▶ Your instructions
Every line below must be copied as written, except for pictures.

Code change snippets:
* * * * * * *

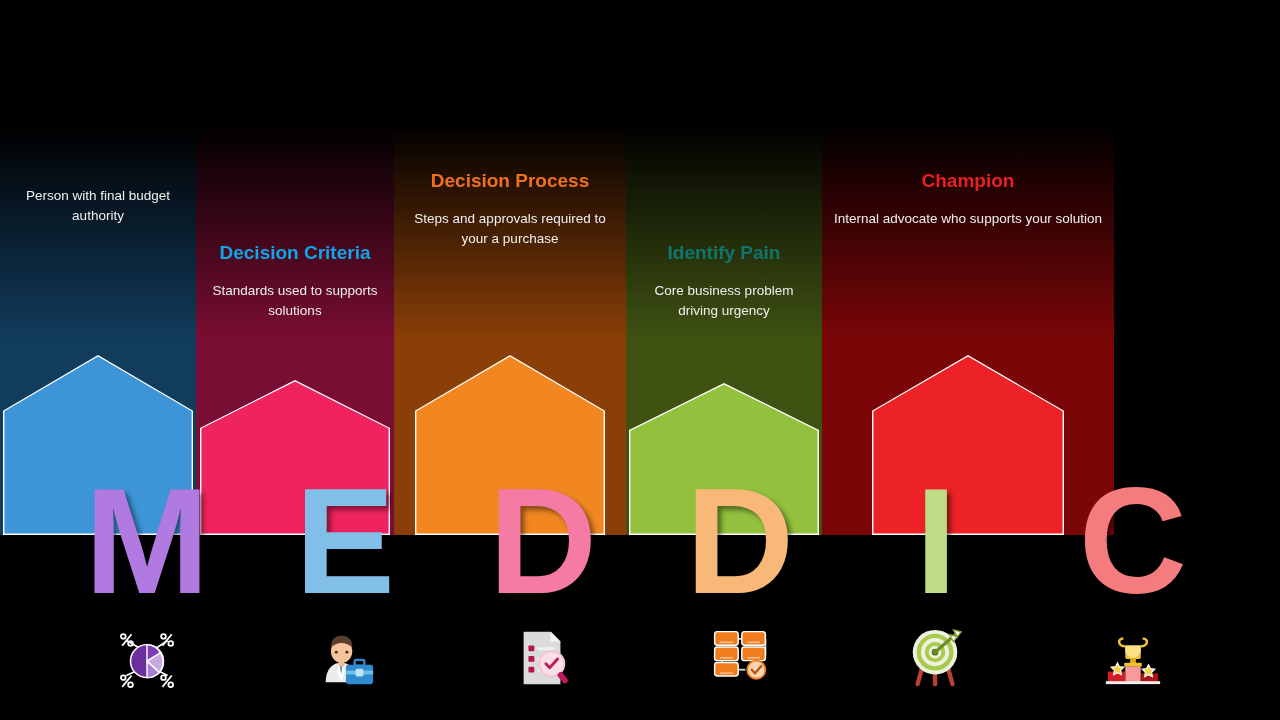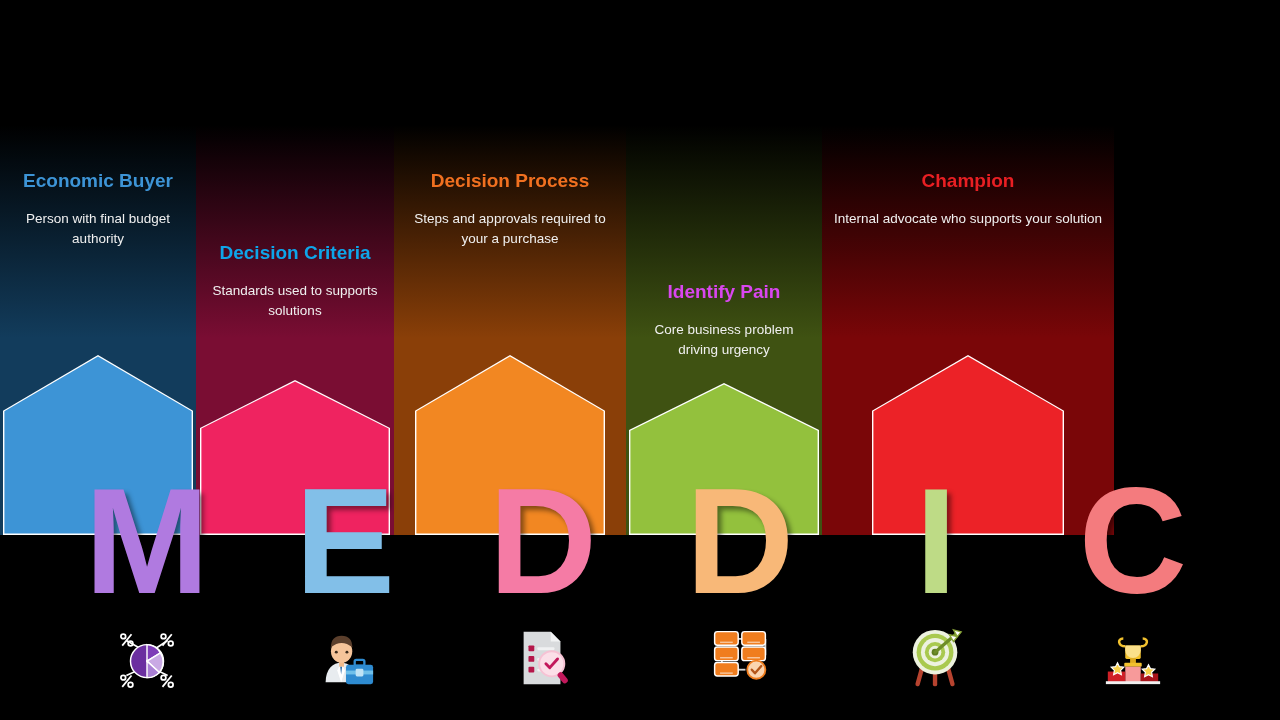--- a/index.html
+++ b/index.html
@@ -69,21 +69,20 @@
 </head>
 <body>
 
 <div id="slide">
 
 
   <div class="columns">
       <div class="col" style="width: 196px;">
         <div class="tint" style="background: linear-gradient(rgb(0, 0, 0) 0%, rgb(18, 60, 92) 52%, rgb(18, 60, 92) 100%);"></div>
         <div class="col-head high">
-          <div class="head-title" style="color: rgb(61, 148, 214);">Economic Buyer</div>
           <div class="head-desc">Person with final budget authority</div>
         </div>
         <div class="pent" style="width: 190px; height: 180px; background: rgb(255, 255, 255);">
           <div class="inner" style="background: rgb(61, 148, 214);"></div>
         </div>
       </div>
       <div class="col" style="width: 198px;">
         <div class="tint" style="background: linear-gradient(rgb(0, 0, 0) 0%, rgb(122, 13, 51) 52%, rgb(122, 13, 51) 100%);"></div>
         <div class="col-head low">
           <div class="head-title" style="color: #0ea5e9;">Decision Criteria</div>
@@ -99,21 +98,21 @@
           <div class="head-title" style="color: rgb(240, 112, 32);">Decision Process</div>
           <div class="head-desc">Steps and approvals required to your a purchase</div>
         </div>
         <div class="pent" style="width: 190px; height: 180px; background: rgb(255, 255, 255);">
           <div class="inner" style="background: rgb(242, 135, 34);"></div>
         </div>
       </div>
       <div class="col" style="width: 196px;">
         <div class="tint" style="background: linear-gradient(rgb(0, 0, 0) 0%, rgb(63, 82, 18) 52%, rgb(63, 82, 18) 100%);"></div>
         <div class="col-head low">
-          <div class="head-title" style="color: #d946ef; margin-top: 39px;">Identify Pain</div>
+          <div class="head-title" style="color: #0f766e;">Identify Pain</div>
           <div class="head-desc">Core business problem driving urgency</div>
         </div>
         <div class="pent" style="width: 190px; height: 152px; background: rgb(255, 255, 255);">
           <div class="inner" style="background: rgb(147, 193, 61);"></div>
         </div>
       </div>
       <div class="col" style="width: 292px;">
         <div class="tint" style="background: linear-gradient(rgb(0, 0, 0) 0%, rgb(122, 6, 8) 52%, rgb(122, 6, 8) 100%);"></div>
         <div class="col-head high">
           <div class="head-title" style="color: rgb(232, 31, 35);">Champion</div>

* * * * * * *

▶ Response for this exercise
--- a/index.html
+++ b/index.html
@@ -69,21 +69,20 @@
 </head>
 <body>
 
 <div id="slide">
 
 
   <div class="columns">
       <div class="col" style="width: 196px;">
         <div class="tint" style="background: linear-gradient(rgb(0, 0, 0) 0%, rgb(18, 60, 92) 52%, rgb(18, 60, 92) 100%);"></div>
         <div class="col-head high">
-          <div class="head-title" style="color: rgb(61, 148, 214);">Economic Buyer</div>
           <div class="head-desc">Person with final budget authority</div>
         </div>
         <div class="pent" style="width: 190px; height: 180px; background: rgb(255, 255, 255);">
           <div class="inner" style="background: rgb(61, 148, 214);"></div>
         </div>
       </div>
       <div class="col" style="width: 198px;">
         <div class="tint" style="background: linear-gradient(rgb(0, 0, 0) 0%, rgb(122, 13, 51) 52%, rgb(122, 13, 51) 100%);"></div>
         <div class="col-head low">
           <div class="head-title" style="color: #0ea5e9;">Decision Criteria</div>
@@ -99,21 +98,21 @@
           <div class="head-title" style="color: rgb(240, 112, 32);">Decision Process</div>
           <div class="head-desc">Steps and approvals required to your a purchase</div>
         </div>
         <div class="pent" style="width: 190px; height: 180px; background: rgb(255, 255, 255);">
           <div class="inner" style="background: rgb(242, 135, 34);"></div>
         </div>
       </div>
       <div class="col" style="width: 196px;">
         <div class="tint" style="background: linear-gradient(rgb(0, 0, 0) 0%, rgb(63, 82, 18) 52%, rgb(63, 82, 18) 100%);"></div>
         <div class="col-head low">
-          <div class="head-title" style="color: #d946ef; margin-top: 39px;">Identify Pain</div>
+          <div class="head-title" style="color: #0f766e;">Identify Pain</div>
           <div class="head-desc">Core business problem driving urgency</div>
         </div>
         <div class="pent" style="width: 190px; height: 152px; background: rgb(255, 255, 255);">
           <div class="inner" style="background: rgb(147, 193, 61);"></div>
         </div>
       </div>
       <div class="col" style="width: 292px;">
         <div class="tint" style="background: linear-gradient(rgb(0, 0, 0) 0%, rgb(122, 6, 8) 52%, rgb(122, 6, 8) 100%);"></div>
         <div class="col-head high">
           <div class="head-title" style="color: rgb(232, 31, 35);">Champion</div>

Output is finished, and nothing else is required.